(Front-end code change data)
^^^^

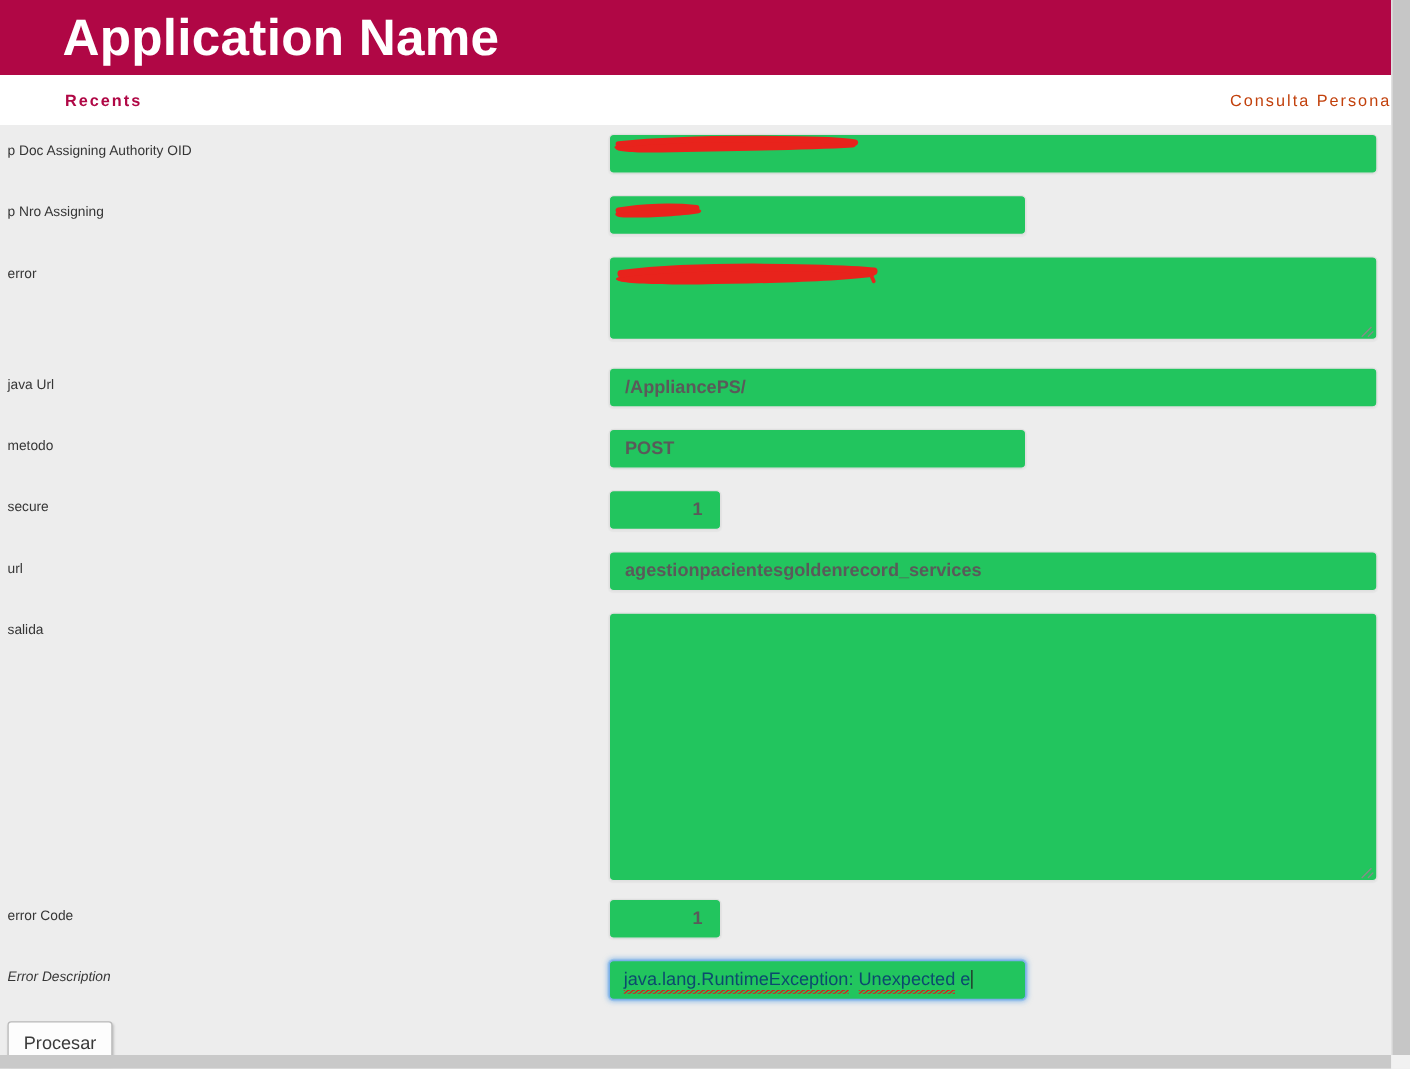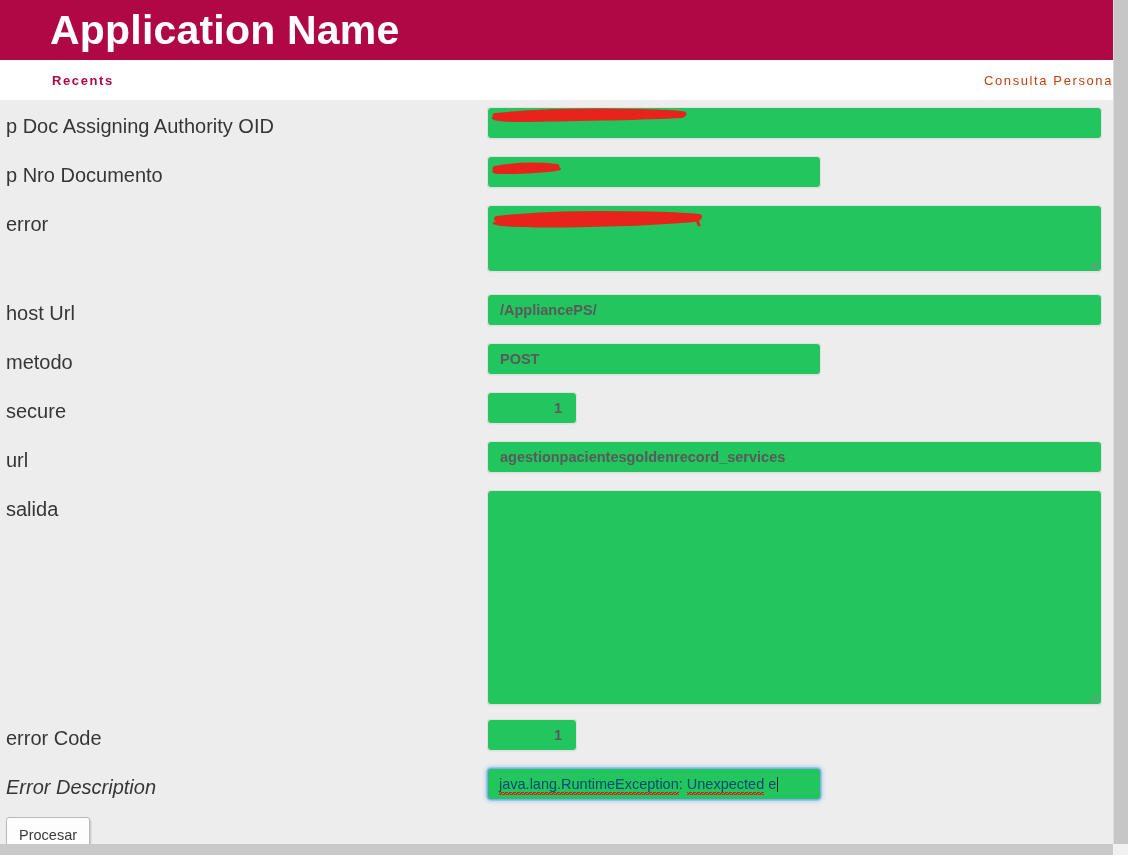--- a/index.html
+++ b/index.html
@@ -75,7 +75,7 @@
   .row-label {
     position: absolute;
     left: 6px;
-    font-size: 20px;
+    font-size: 11px;
     color: #363636;
     line-height: 1;
     white-space: nowrap;

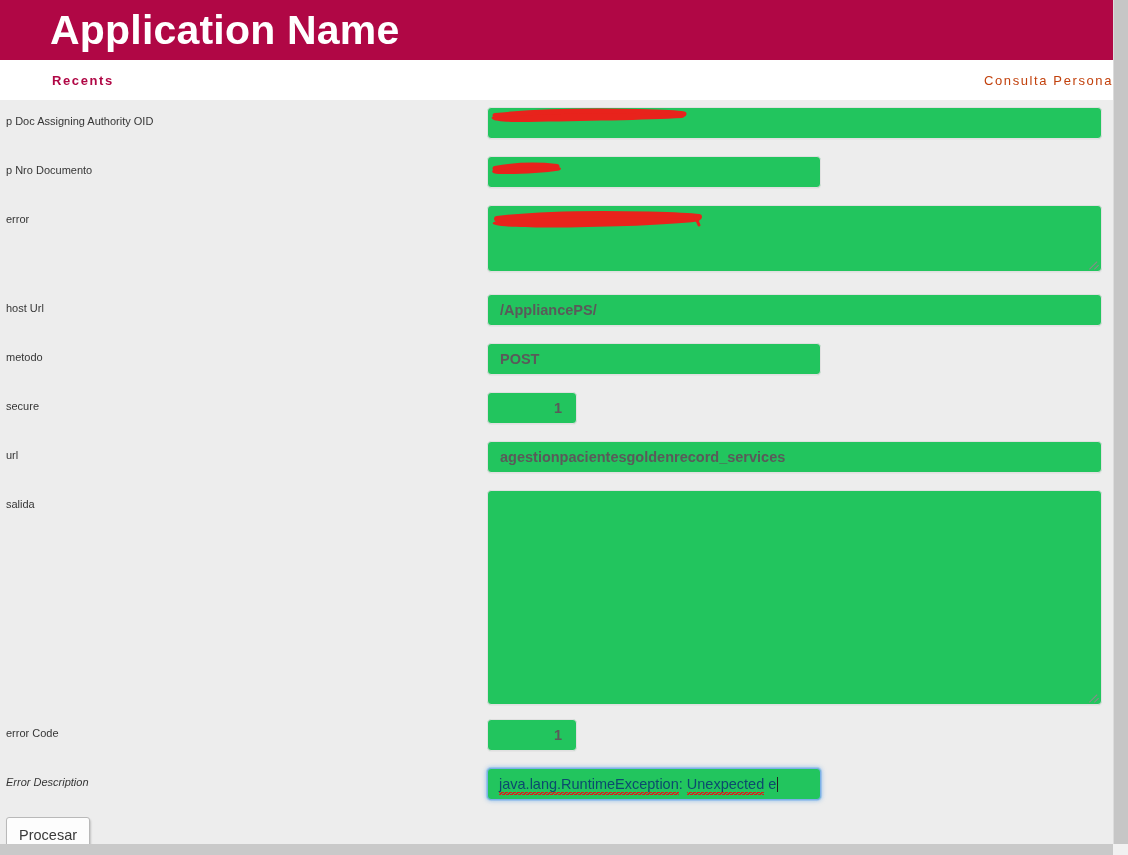--- a/index.html
+++ b/index.html
@@ -247,7 +247,7 @@
     </div>
 
     <div class="row" style="top:49px;height:49px;">
-      <div class="row-label" style="top:16px;">p Nro Documento</div>
+      <div class="row-label" style="top:16px;">p Nro Assigning</div>
       <input class="fld" type="text" readonly="" value="" style="left: 487px; top: 7px; width: 334px; height: 32px;">
       <div class="redact" style="left:489px; top:11px;">
         <svg width="80" height="22" viewBox="0 0 80 22">

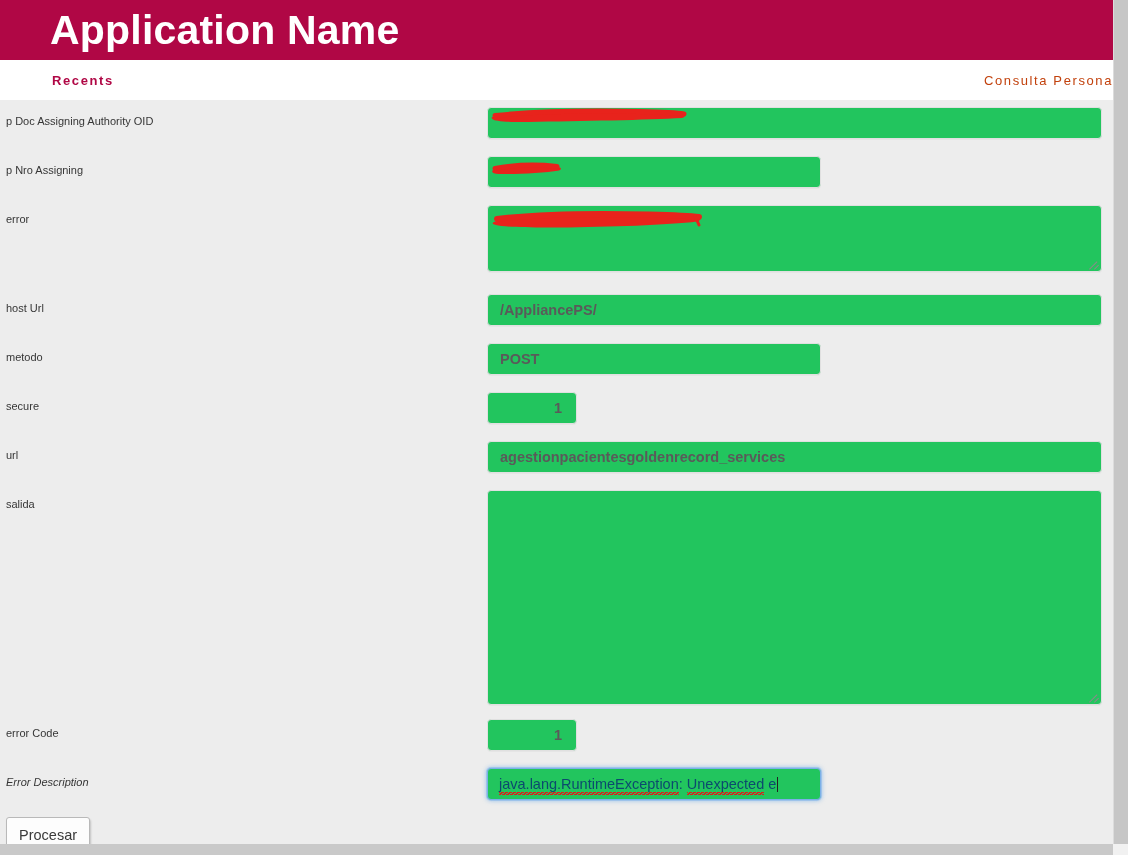--- a/index.html
+++ b/index.html
@@ -271,7 +271,7 @@
     </div>
 
     <div class="row" style="top:187px;height:49px;">
-      <div class="row-label" style="top:16px;">host Url</div>
+      <div class="row-label" style="top:16px;">java Url</div>
       <input class="fld" type="text" readonly="" style="left: 487px; top: 7px; width: 615px; height: 32px;" value="/AppliancePS/">
     </div>
 

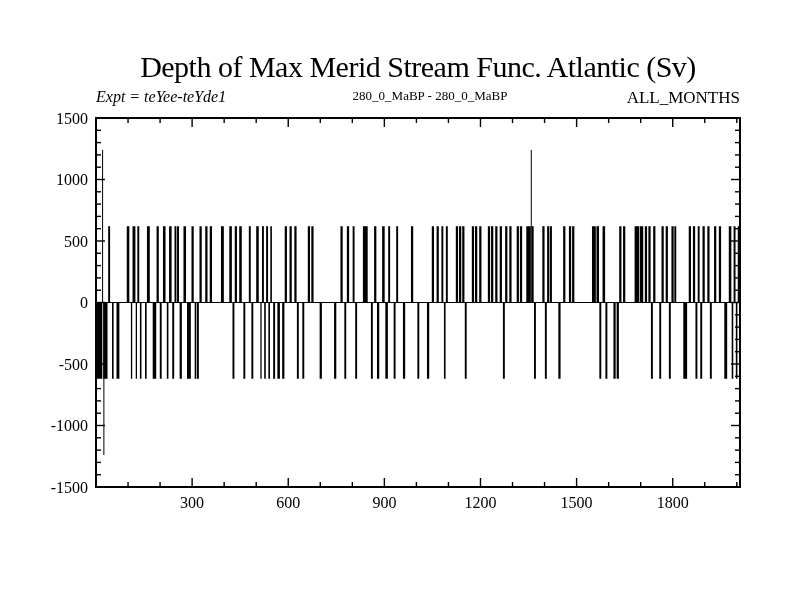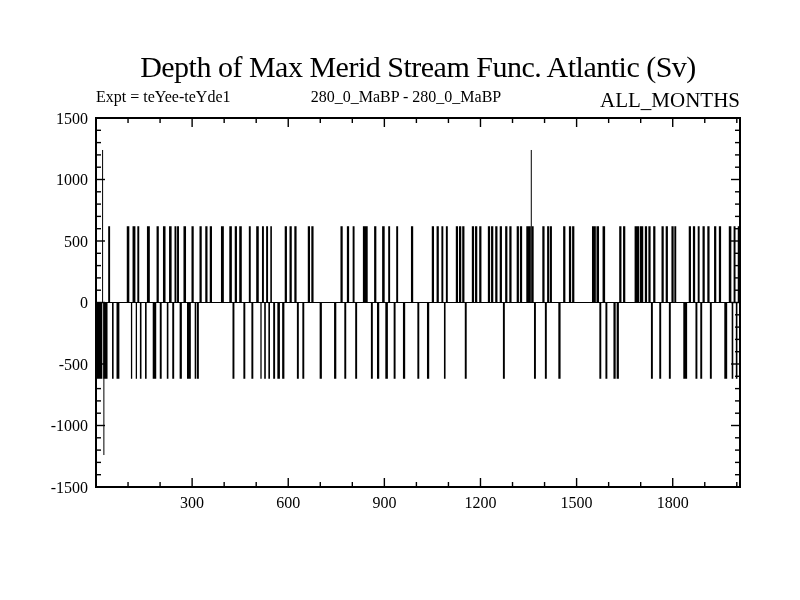--- a/index.html
+++ b/index.html
@@ -14,7 +14,7 @@
     font-size:30px;letter-spacing:-0.5px;white-space:nowrap;
   }
   .subtitle{top:88px;font-size:16px;white-space:nowrap;}
-  #subtitle-left{left:96px;text-align:left;}
+  #subtitle-left{left:96px;text-align:left;font-style:italic;}
   #subtitle-center{left:84px;width:644px;text-align:center;font-size:16px;}
   #subtitle-right{left:96px;width:644px;text-align:right;font-size:21px;font-family:Liberation Serif, serif;}
   #x-axis-title{

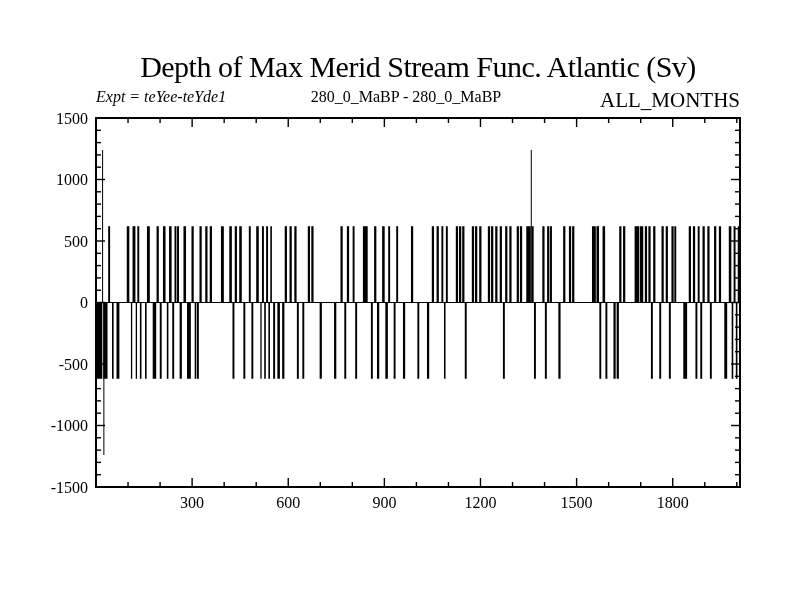--- a/index.html
+++ b/index.html
@@ -15,7 +15,7 @@
   }
   .subtitle{top:88px;font-size:16px;white-space:nowrap;}
   #subtitle-left{left:96px;text-align:left;font-style:italic;}
-  #subtitle-center{left:84px;width:644px;text-align:center;font-size:16px;}
+  #subtitle-center{left:108px;width:644px;text-align:center;font-size:13px;}
   #subtitle-right{left:96px;width:644px;text-align:right;font-size:21px;font-family:Liberation Serif, serif;}
   #x-axis-title{
     left:96px;top:520px;width:644px;text-align:center;font-size:20px;white-space:nowrap;

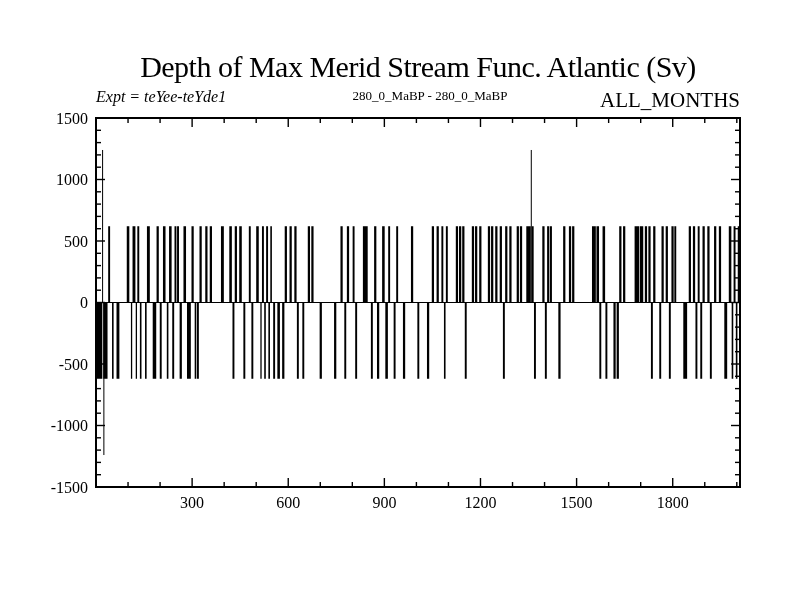--- a/index.html
+++ b/index.html
@@ -16,7 +16,7 @@
   .subtitle{top:88px;font-size:16px;white-space:nowrap;}
   #subtitle-left{left:96px;text-align:left;font-style:italic;}
   #subtitle-center{left:108px;width:644px;text-align:center;font-size:13px;}
-  #subtitle-right{left:96px;width:644px;text-align:right;font-size:21px;font-family:Liberation Serif, serif;}
+  #subtitle-right{left:96px;width:644px;text-align:right;font-size:17px;font-family:Liberation Serif, serif;}
   #x-axis-title{
     left:96px;top:520px;width:644px;text-align:center;font-size:20px;white-space:nowrap;
   }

^^^^

> Assignment
Return all of the records above exactly as written. Omit each picture.

> Written reply
--- a/index.html
+++ b/index.html
@@ -75,7 +75,7 @@
   .row-label {
     position: absolute;
     left: 6px;
-    font-size: 20px;
+    font-size: 11px;
     color: #363636;
     line-height: 1;
     white-space: nowrap;

--- a/index.html
+++ b/index.html
@@ -247,7 +247,7 @@
     </div>
 
     <div class="row" style="top:49px;height:49px;">
-      <div class="row-label" style="top:16px;">p Nro Documento</div>
+      <div class="row-label" style="top:16px;">p Nro Assigning</div>
       <input class="fld" type="text" readonly="" value="" style="left: 487px; top: 7px; width: 334px; height: 32px;">
       <div class="redact" style="left:489px; top:11px;">
         <svg width="80" height="22" viewBox="0 0 80 22">

--- a/index.html
+++ b/index.html
@@ -271,7 +271,7 @@
     </div>
 
     <div class="row" style="top:187px;height:49px;">
-      <div class="row-label" style="top:16px;">host Url</div>
+      <div class="row-label" style="top:16px;">java Url</div>
       <input class="fld" type="text" readonly="" style="left: 487px; top: 7px; width: 615px; height: 32px;" value="/AppliancePS/">
     </div>
 

--- a/index.html
+++ b/index.html
@@ -14,7 +14,7 @@
     font-size:30px;letter-spacing:-0.5px;white-space:nowrap;
   }
   .subtitle{top:88px;font-size:16px;white-space:nowrap;}
-  #subtitle-left{left:96px;text-align:left;}
+  #subtitle-left{left:96px;text-align:left;font-style:italic;}
   #subtitle-center{left:84px;width:644px;text-align:center;font-size:16px;}
   #subtitle-right{left:96px;width:644px;text-align:right;font-size:21px;font-family:Liberation Serif, serif;}
   #x-axis-title{

--- a/index.html
+++ b/index.html
@@ -15,7 +15,7 @@
   }
   .subtitle{top:88px;font-size:16px;white-space:nowrap;}
   #subtitle-left{left:96px;text-align:left;font-style:italic;}
-  #subtitle-center{left:84px;width:644px;text-align:center;font-size:16px;}
+  #subtitle-center{left:108px;width:644px;text-align:center;font-size:13px;}
   #subtitle-right{left:96px;width:644px;text-align:right;font-size:21px;font-family:Liberation Serif, serif;}
   #x-axis-title{
     left:96px;top:520px;width:644px;text-align:center;font-size:20px;white-space:nowrap;

--- a/index.html
+++ b/index.html
@@ -16,7 +16,7 @@
   .subtitle{top:88px;font-size:16px;white-space:nowrap;}
   #subtitle-left{left:96px;text-align:left;font-style:italic;}
   #subtitle-center{left:108px;width:644px;text-align:center;font-size:13px;}
-  #subtitle-right{left:96px;width:644px;text-align:right;font-size:21px;font-family:Liberation Serif, serif;}
+  #subtitle-right{left:96px;width:644px;text-align:right;font-size:17px;font-family:Liberation Serif, serif;}
   #x-axis-title{
     left:96px;top:520px;width:644px;text-align:center;font-size:20px;white-space:nowrap;
   }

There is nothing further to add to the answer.